ASSIGNMENT —
Please copy out the entries below exactly, beginning with the line that contains "tax: 7% = 91.98 -> 7% = 77.12" and ending with the line that contains "total: 5403.56 -> 6247.91", and include nothing outside that span.

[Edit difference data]
# # #

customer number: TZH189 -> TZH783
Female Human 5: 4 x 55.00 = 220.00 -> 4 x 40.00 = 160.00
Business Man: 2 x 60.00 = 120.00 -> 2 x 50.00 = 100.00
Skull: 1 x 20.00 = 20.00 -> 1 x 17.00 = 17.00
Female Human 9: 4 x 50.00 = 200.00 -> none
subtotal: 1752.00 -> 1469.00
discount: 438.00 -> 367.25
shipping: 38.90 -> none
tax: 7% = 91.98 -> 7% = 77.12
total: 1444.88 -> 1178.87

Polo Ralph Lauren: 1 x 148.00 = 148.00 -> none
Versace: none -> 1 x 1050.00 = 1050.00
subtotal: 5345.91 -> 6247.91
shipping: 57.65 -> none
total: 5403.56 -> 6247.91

# # #

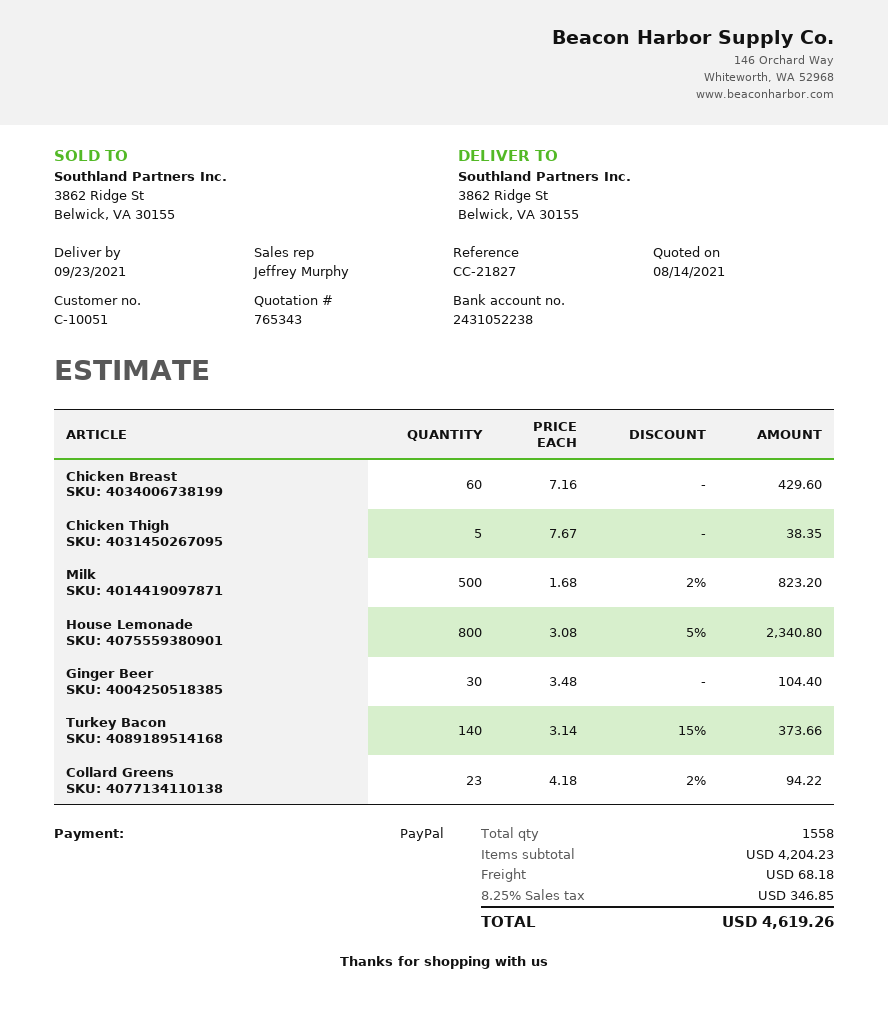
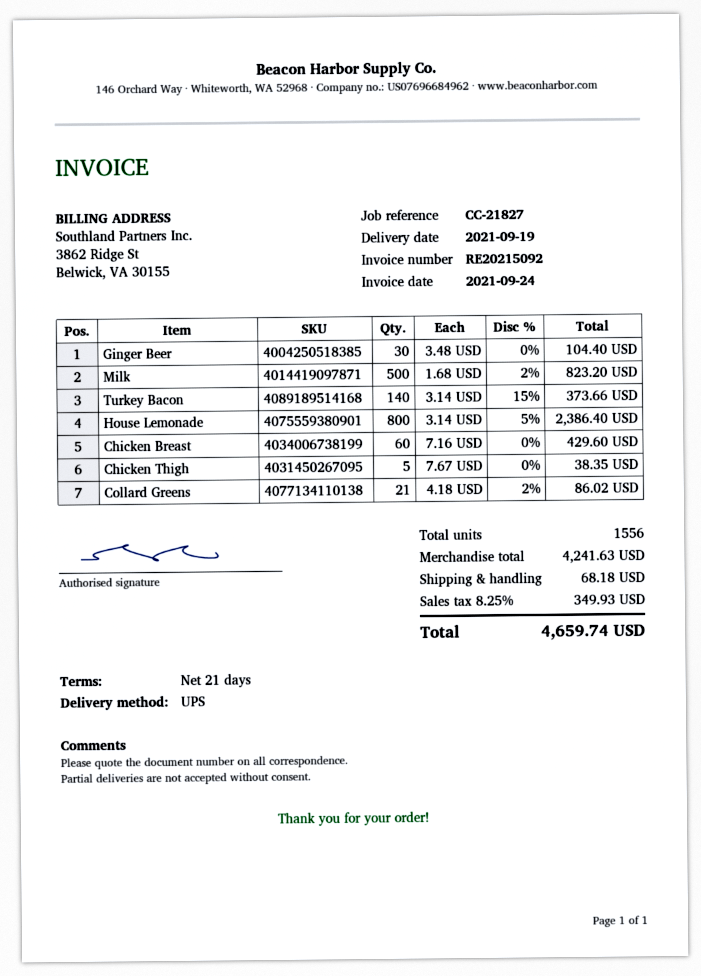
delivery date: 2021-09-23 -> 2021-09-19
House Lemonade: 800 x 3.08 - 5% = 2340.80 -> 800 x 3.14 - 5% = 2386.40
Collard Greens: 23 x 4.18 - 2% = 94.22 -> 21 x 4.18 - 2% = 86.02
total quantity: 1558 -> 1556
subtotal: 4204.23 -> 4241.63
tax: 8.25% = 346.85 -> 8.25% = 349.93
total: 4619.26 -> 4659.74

# # #

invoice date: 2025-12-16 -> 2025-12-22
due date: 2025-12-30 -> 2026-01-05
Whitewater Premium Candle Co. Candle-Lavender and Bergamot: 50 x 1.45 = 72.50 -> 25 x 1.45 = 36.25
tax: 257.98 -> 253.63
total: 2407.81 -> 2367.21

# # #

WRITTEN ANSWER —
tax: 7% = 91.98 -> 7% = 77.12
total: 1444.88 -> 1178.87

Polo Ralph Lauren: 1 x 148.00 = 148.00 -> none
Versace: none -> 1 x 1050.00 = 1050.00
subtotal: 5345.91 -> 6247.91
shipping: 57.65 -> none
total: 5403.56 -> 6247.91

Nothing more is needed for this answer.